Data for the task –
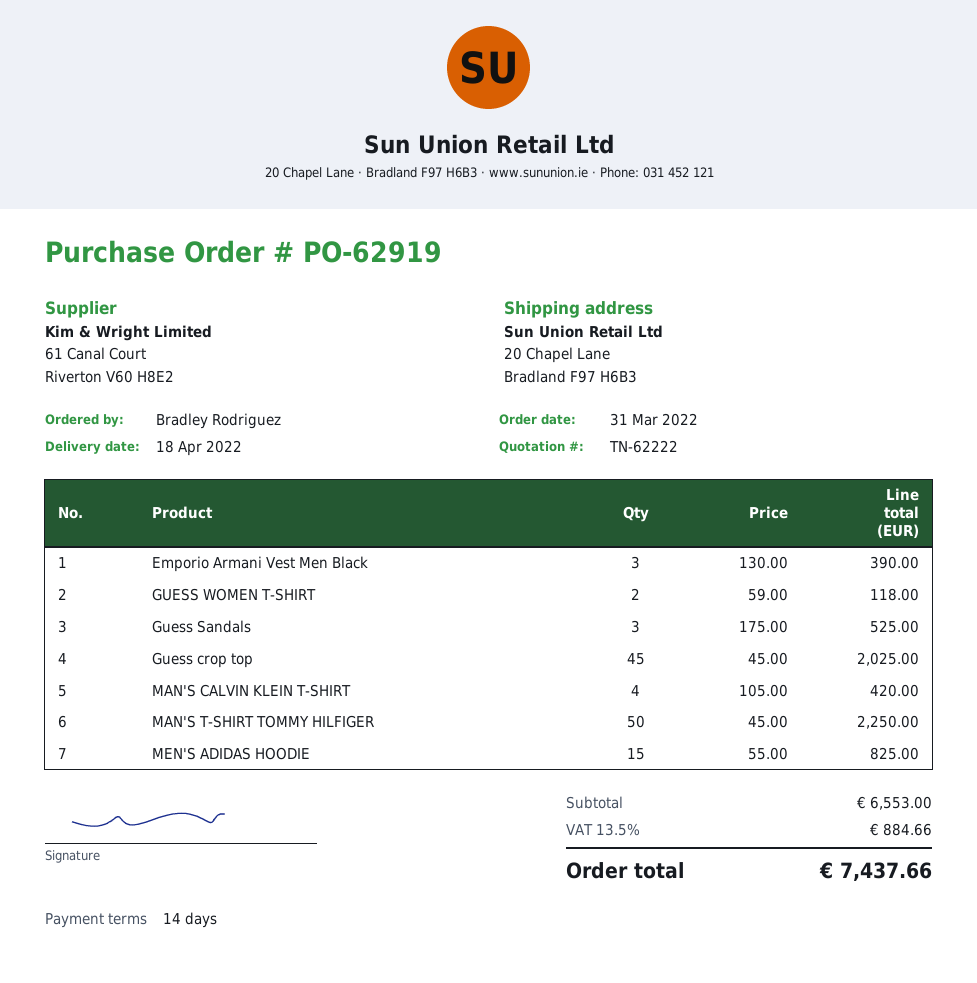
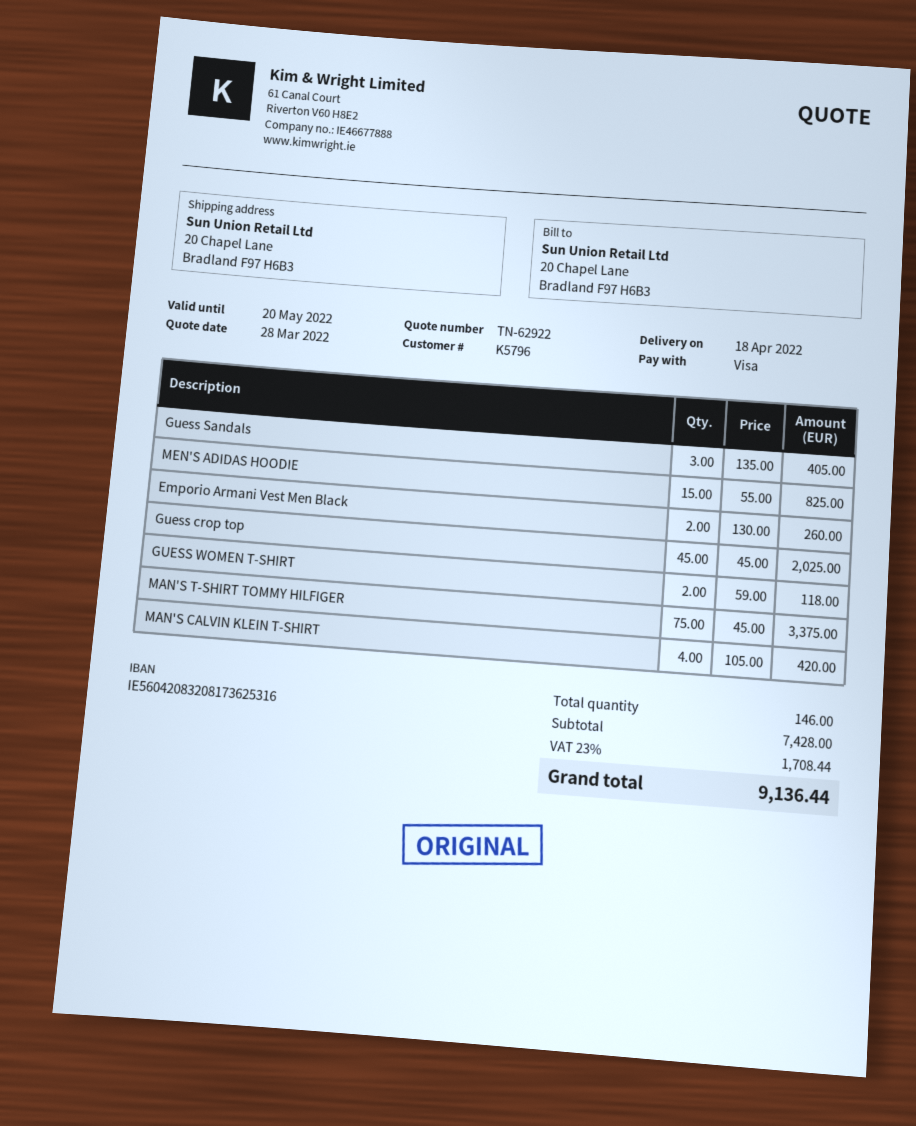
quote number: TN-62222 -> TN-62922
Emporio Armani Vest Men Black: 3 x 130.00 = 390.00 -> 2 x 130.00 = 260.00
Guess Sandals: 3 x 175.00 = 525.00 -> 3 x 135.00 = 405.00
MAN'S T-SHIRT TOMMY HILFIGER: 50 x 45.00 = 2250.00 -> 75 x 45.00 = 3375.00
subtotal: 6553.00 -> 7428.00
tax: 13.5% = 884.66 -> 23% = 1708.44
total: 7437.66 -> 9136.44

What you should do – Retype the lines of the material from the one containing "Guess Sandals: 3" through the last line, exactly, and give no other lines.

Task solution –
Guess Sandals: 3 x 175.00 = 525.00 -> 3 x 135.00 = 405.00
MAN'S T-SHIRT TOMMY HILFIGER: 50 x 45.00 = 2250.00 -> 75 x 45.00 = 3375.00
subtotal: 6553.00 -> 7428.00
tax: 13.5% = 884.66 -> 23% = 1708.44
total: 7437.66 -> 9136.44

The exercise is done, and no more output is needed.